WORK TO BE COMPLETED => Restate each entry exactly, without pictures.

========================

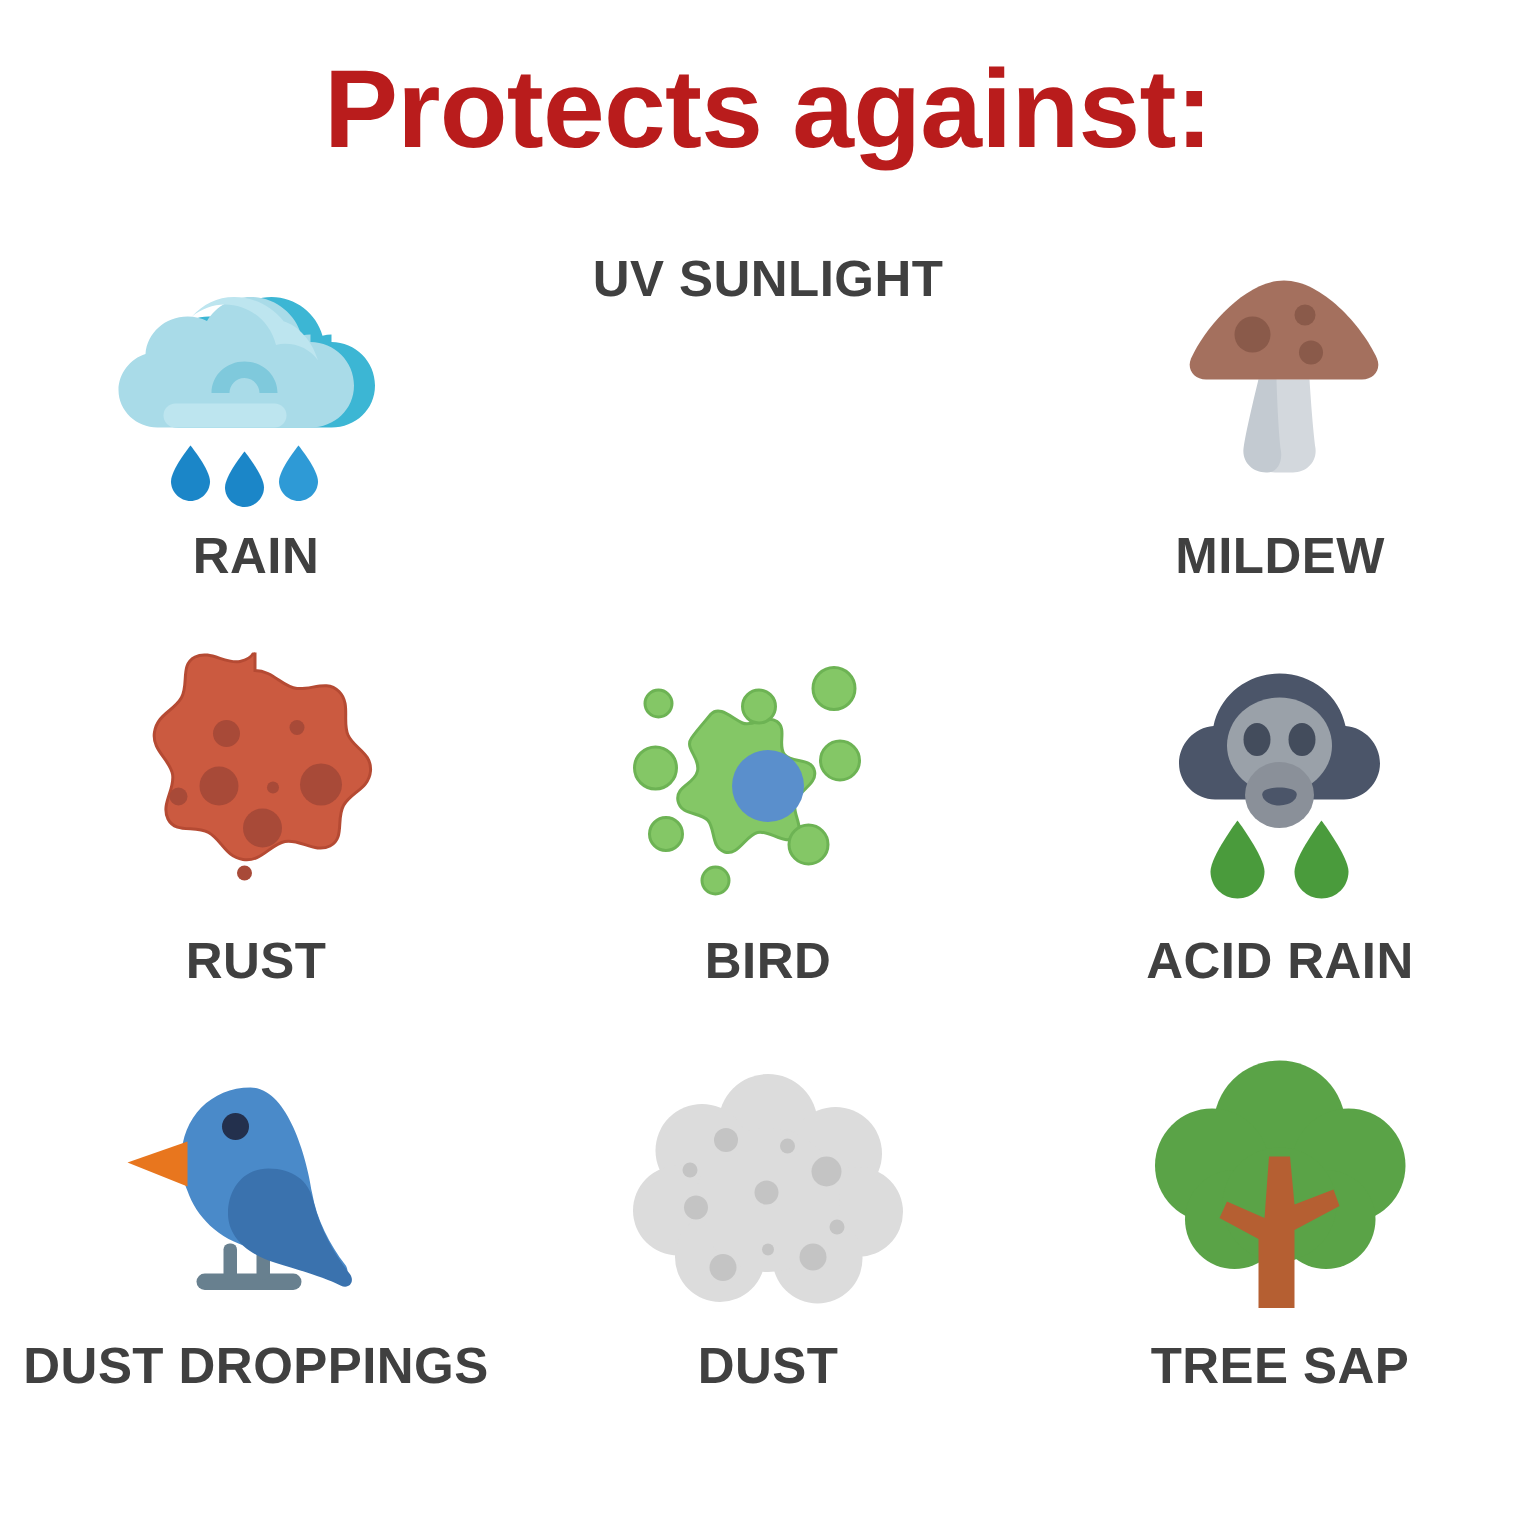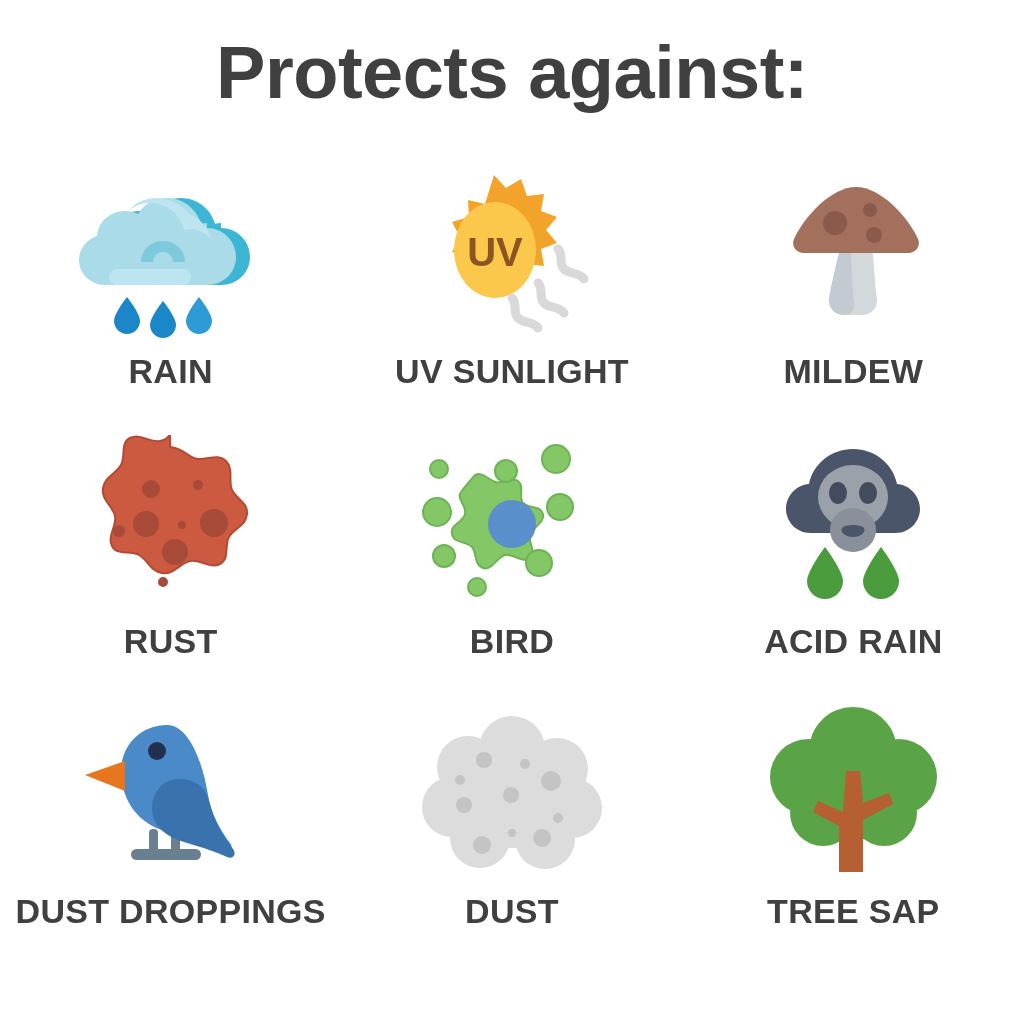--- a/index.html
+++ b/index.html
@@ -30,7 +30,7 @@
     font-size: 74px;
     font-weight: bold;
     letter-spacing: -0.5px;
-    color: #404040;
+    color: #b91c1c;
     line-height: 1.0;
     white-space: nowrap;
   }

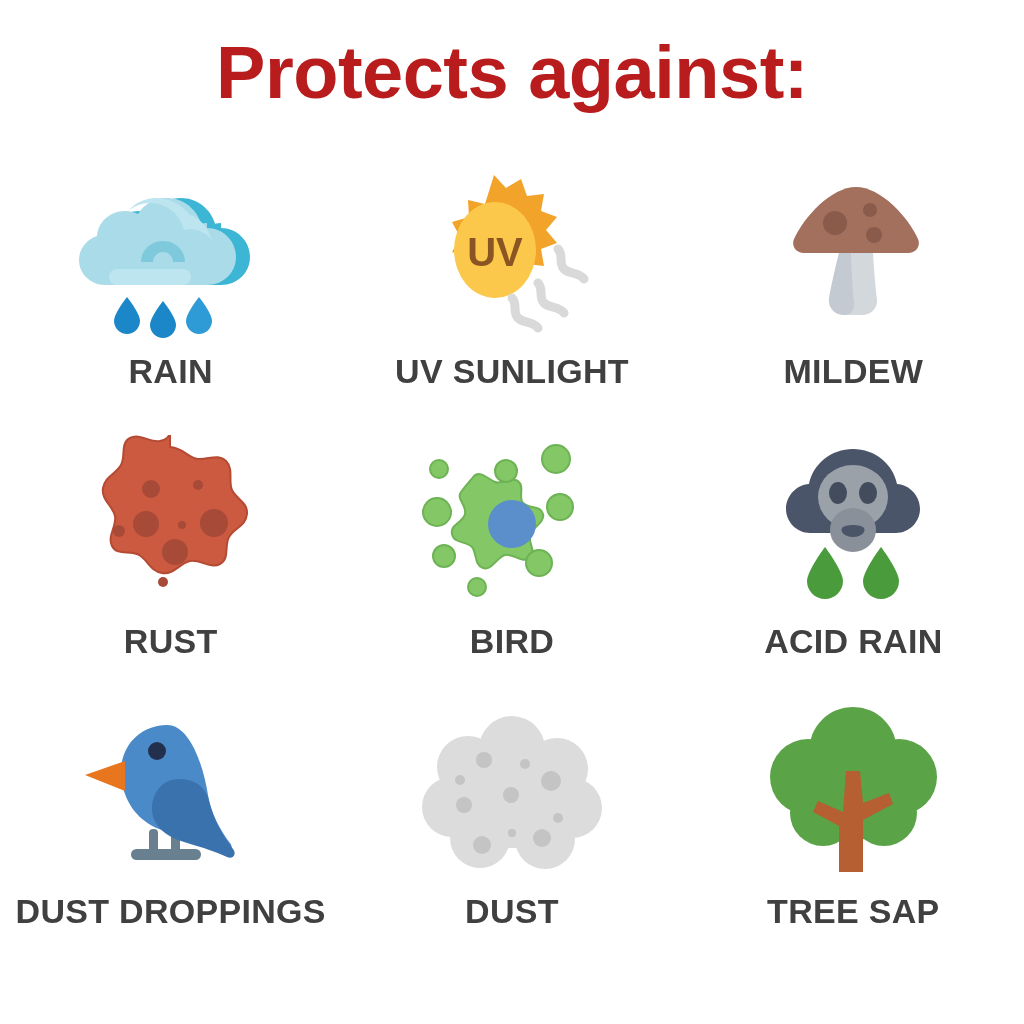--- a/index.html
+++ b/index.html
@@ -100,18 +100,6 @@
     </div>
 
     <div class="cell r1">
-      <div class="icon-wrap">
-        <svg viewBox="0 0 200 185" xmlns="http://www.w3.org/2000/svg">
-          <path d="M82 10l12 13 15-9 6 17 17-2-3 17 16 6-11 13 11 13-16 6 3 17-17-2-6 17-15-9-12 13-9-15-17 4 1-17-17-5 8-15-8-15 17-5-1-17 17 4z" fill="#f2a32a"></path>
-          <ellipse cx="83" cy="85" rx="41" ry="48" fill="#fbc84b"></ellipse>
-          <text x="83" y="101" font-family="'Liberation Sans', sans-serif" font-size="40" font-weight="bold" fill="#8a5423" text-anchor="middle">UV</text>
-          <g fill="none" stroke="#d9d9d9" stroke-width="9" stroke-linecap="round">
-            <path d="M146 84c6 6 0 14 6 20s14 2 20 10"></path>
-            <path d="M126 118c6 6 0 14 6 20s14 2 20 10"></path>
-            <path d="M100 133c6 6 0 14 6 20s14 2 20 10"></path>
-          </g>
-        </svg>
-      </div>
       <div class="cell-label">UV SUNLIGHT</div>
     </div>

========================

TASK RESPONSE =>
--- a/index.html
+++ b/index.html
@@ -30,7 +30,7 @@
     font-size: 74px;
     font-weight: bold;
     letter-spacing: -0.5px;
-    color: #404040;
+    color: #b91c1c;
     line-height: 1.0;
     white-space: nowrap;
   }

--- a/index.html
+++ b/index.html
@@ -100,18 +100,6 @@
     </div>
 
     <div class="cell r1">
-      <div class="icon-wrap">
-        <svg viewBox="0 0 200 185" xmlns="http://www.w3.org/2000/svg">
-          <path d="M82 10l12 13 15-9 6 17 17-2-3 17 16 6-11 13 11 13-16 6 3 17-17-2-6 17-15-9-12 13-9-15-17 4 1-17-17-5 8-15-8-15 17-5-1-17 17 4z" fill="#f2a32a"></path>
-          <ellipse cx="83" cy="85" rx="41" ry="48" fill="#fbc84b"></ellipse>
-          <text x="83" y="101" font-family="'Liberation Sans', sans-serif" font-size="40" font-weight="bold" fill="#8a5423" text-anchor="middle">UV</text>
-          <g fill="none" stroke="#d9d9d9" stroke-width="9" stroke-linecap="round">
-            <path d="M146 84c6 6 0 14 6 20s14 2 20 10"></path>
-            <path d="M126 118c6 6 0 14 6 20s14 2 20 10"></path>
-            <path d="M100 133c6 6 0 14 6 20s14 2 20 10"></path>
-          </g>
-        </svg>
-      </div>
       <div class="cell-label">UV SUNLIGHT</div>
     </div>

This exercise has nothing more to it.